Jarod is outpaced by Rowan and her horse's dickish nature, and he doesn't ride too hard to attempt to overtake her. He just gets caught up in watching her gallop for a moment, which is distracting enough for her to clench the win to the tower. He finishes the length to it at an easier canter, that's no less joyous for not being full-bore ahead. "Gods, this is beautiful…" he breathes, green eyes wide to take it all in. The sea, the distant cliffs of the coastside, Rowan on her dragon. All of it. *re*

Rowan guides her mount closer, still catching her breath, eyes and smile alight. And when Dragon and Symeon have drawn even, heads to hindquarters, she leans over and kisses Jarod, cupping his face in her hands. A joy and contentment that beggar words are in that kiss, given to him by her lips rather than diluted across a space of air.

Jarod leans in a way that might be annoying for his horse, though Symeon bears it patiently. As he generally does his rider's antics. His palm finds the back of her neck, fingers reaching up to tighten a little through her dark curls as he kisses her in return. Long and deep, yet there is a contented quality about it. He's no longer kissing her as if it were possibly for the last time ever, which is how he'd been since they took up in…whatever this was again. It's only as the rain starts to fall more steadily - though it's still not really pouring - that he breaks. "Well. You got your wish about the weather, looks like," he says with a smirk.

"What weather?" Rowan murmurs, lashes low, still basking in the kiss. She eventually glances up at the sky. "Oh, hey," she comments, as though she were first to note it. "Weather." She grins, steals another quick kiss, and brings restless Dragon 'round. "Let's find a spot where you can set up the tent, then."

"I figure the horses can be settled in the watchtower. The room at the bottom should be big enough, and fairly empty," Jarod says, dismounting and leading his brown courser by the reins toward the structure. "Maybe set up outside it. This one shouldn't have anyone manning it. We can sleep inside if it gets real bad but…" He grin quirks again. "…I don't terribly want to share your company with a pair of chargers, you don't mind my saying." Whatever wariness he might had about the rain, it's light now, and he seems to revel in it as much as any other part of this. Raising his face to feel the drops on it. "I used to climb them sometimes with my brothers when I was younger. There was hardly ever anybody who bothered to keep a watch in those days. We'd tell ghost stories, pretend we were looking out for reavers…it all seemed like a game back then…"

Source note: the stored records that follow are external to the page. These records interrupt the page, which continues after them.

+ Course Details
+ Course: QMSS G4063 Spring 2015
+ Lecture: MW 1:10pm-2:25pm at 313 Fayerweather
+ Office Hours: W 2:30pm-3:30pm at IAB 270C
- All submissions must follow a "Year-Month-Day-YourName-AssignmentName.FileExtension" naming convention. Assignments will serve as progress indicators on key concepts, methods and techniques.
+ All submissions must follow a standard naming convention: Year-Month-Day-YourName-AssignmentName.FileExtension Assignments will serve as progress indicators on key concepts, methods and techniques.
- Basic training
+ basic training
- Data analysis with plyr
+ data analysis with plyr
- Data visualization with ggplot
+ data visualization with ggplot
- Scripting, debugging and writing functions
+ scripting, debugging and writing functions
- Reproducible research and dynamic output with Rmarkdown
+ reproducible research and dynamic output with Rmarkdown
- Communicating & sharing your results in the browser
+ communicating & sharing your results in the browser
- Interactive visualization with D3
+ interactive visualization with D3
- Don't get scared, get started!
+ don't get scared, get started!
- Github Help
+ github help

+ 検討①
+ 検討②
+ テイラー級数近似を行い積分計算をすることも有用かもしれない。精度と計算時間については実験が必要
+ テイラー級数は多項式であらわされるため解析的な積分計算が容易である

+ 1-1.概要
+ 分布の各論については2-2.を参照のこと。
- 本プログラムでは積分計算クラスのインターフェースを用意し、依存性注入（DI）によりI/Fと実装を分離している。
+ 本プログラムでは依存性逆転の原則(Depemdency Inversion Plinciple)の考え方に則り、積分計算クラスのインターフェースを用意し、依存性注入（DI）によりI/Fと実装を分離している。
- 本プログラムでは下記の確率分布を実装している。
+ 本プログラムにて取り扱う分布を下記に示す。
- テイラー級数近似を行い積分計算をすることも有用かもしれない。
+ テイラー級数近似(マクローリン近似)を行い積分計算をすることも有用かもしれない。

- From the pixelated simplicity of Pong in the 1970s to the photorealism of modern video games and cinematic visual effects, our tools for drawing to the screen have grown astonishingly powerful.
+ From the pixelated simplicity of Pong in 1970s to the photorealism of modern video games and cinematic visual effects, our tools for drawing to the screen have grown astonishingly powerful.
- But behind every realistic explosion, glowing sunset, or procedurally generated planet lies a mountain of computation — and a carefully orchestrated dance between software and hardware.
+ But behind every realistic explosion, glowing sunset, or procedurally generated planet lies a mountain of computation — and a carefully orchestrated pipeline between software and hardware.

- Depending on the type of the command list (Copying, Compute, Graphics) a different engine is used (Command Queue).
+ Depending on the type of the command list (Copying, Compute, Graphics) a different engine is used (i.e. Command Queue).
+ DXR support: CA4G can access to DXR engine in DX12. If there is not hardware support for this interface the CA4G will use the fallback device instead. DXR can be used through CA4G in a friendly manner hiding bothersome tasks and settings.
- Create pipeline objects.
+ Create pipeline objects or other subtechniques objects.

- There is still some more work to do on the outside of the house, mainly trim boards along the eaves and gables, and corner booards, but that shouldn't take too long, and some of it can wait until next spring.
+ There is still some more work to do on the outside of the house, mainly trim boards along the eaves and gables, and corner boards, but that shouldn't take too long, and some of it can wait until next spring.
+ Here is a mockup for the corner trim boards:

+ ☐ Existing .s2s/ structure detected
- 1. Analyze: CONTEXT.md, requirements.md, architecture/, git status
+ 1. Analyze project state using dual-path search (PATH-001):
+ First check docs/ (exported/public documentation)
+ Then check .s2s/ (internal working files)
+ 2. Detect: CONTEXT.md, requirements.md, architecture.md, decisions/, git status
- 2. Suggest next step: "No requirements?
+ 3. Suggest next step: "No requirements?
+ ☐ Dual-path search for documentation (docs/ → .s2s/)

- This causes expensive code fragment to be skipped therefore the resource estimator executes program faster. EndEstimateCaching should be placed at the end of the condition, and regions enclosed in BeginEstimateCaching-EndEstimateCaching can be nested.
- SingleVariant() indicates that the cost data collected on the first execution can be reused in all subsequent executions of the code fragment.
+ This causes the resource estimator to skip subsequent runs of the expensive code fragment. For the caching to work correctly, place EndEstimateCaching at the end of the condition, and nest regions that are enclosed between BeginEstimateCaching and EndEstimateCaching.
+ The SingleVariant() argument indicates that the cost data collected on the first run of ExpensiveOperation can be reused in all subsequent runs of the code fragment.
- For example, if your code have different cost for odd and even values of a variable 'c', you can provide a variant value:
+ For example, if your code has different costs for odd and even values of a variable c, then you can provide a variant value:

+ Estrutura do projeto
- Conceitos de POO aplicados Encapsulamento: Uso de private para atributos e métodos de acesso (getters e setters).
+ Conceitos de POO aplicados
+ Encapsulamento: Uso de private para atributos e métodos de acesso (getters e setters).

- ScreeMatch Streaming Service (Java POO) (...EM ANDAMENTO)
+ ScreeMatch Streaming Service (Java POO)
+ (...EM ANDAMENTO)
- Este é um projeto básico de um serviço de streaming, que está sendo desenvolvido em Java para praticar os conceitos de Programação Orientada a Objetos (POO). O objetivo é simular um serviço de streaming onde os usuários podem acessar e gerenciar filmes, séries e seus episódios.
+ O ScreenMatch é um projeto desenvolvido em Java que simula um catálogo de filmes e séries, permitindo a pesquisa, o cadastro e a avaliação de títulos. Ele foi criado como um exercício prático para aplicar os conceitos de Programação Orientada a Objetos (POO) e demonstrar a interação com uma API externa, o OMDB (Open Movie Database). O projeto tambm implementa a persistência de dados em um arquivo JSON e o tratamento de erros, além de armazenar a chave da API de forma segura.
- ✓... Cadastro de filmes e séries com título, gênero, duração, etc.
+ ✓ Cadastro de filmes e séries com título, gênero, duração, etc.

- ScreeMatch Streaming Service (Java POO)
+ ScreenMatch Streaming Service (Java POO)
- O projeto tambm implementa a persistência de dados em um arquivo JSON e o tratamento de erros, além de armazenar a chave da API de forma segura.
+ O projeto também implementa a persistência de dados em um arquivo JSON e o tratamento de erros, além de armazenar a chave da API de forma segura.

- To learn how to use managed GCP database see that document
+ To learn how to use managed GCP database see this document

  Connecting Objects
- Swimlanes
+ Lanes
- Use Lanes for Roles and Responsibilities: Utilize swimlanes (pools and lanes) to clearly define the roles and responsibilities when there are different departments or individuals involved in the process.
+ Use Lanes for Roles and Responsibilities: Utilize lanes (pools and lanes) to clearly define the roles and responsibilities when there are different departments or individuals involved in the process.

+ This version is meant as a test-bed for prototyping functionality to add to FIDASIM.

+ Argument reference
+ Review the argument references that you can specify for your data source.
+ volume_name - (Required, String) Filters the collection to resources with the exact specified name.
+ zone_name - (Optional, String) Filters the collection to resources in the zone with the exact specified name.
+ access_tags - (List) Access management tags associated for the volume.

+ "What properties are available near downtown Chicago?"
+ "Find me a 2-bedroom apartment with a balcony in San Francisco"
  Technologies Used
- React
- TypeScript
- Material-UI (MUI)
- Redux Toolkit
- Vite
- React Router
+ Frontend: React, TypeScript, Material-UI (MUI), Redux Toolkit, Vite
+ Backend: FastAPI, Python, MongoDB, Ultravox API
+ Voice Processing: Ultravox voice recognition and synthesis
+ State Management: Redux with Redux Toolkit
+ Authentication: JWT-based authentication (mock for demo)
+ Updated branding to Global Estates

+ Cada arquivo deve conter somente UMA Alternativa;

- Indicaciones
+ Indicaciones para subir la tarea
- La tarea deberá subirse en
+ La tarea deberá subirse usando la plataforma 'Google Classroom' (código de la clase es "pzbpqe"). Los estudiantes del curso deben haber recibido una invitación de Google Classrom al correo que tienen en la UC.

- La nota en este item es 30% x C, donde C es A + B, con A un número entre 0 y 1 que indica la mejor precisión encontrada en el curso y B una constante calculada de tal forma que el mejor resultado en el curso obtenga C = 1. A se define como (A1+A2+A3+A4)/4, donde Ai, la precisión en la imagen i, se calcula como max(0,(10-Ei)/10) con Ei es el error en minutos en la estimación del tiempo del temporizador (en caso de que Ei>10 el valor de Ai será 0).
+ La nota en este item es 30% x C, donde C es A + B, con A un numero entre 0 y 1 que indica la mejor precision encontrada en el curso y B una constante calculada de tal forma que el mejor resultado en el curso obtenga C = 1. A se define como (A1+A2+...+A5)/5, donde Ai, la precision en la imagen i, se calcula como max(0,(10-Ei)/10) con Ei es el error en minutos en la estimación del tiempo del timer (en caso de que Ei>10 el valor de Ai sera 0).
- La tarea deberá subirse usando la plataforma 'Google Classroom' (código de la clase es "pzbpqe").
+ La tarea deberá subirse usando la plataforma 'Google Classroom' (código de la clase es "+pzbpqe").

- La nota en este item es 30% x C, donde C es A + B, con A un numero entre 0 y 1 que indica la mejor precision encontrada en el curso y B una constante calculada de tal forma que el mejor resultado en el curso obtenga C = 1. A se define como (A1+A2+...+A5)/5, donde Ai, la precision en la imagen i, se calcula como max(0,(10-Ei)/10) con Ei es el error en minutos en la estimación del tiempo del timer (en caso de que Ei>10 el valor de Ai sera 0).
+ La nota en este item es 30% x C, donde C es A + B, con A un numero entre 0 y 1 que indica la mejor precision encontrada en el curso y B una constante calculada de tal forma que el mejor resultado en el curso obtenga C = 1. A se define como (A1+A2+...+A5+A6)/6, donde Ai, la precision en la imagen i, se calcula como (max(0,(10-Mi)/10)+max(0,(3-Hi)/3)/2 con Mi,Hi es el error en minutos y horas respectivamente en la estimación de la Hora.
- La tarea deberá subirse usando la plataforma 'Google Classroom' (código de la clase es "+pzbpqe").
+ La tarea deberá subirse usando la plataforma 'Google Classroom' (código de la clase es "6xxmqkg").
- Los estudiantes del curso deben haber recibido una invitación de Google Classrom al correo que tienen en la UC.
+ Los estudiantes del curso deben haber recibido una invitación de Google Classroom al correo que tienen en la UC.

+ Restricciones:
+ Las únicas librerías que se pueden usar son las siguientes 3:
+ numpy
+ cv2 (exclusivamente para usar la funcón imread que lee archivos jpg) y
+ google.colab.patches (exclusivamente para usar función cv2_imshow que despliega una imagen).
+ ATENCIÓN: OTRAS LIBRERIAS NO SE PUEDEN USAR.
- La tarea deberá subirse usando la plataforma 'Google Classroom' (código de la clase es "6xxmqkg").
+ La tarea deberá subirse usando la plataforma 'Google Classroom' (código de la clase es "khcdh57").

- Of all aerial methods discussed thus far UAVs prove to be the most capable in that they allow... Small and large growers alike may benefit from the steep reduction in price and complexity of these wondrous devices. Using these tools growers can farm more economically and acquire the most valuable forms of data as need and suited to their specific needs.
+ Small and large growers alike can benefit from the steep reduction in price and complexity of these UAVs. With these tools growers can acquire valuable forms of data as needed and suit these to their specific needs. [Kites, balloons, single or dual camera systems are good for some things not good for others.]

Rowan dismounts, gazing up at the tower where the young lords Terrick and their half-eaglet brother once played. "It was a game, back then," says Rowan, her emphasis gentle, reaching to give his hand a squeeze. "And innocent. As it should have been. Don't reality spoil those memories."

"We were just boys. It was a good time, though," Jarod says, clasping her hand warmly in return, then getting to unpacking Symeon once they've neared the tower proper. The thick, oiled canvas of his tent is a smaller version of that used among the army, and shouldn't do badly with keeping the rain off. "Could you get the horses seen to? I'll manage…this." He shakes his head a little, as it's rained on. For some reason, this makes him chuckle. "You know, I've never brought a girl here before. To the towers, I mean. Or gone camping with one, for that matter. Huh…"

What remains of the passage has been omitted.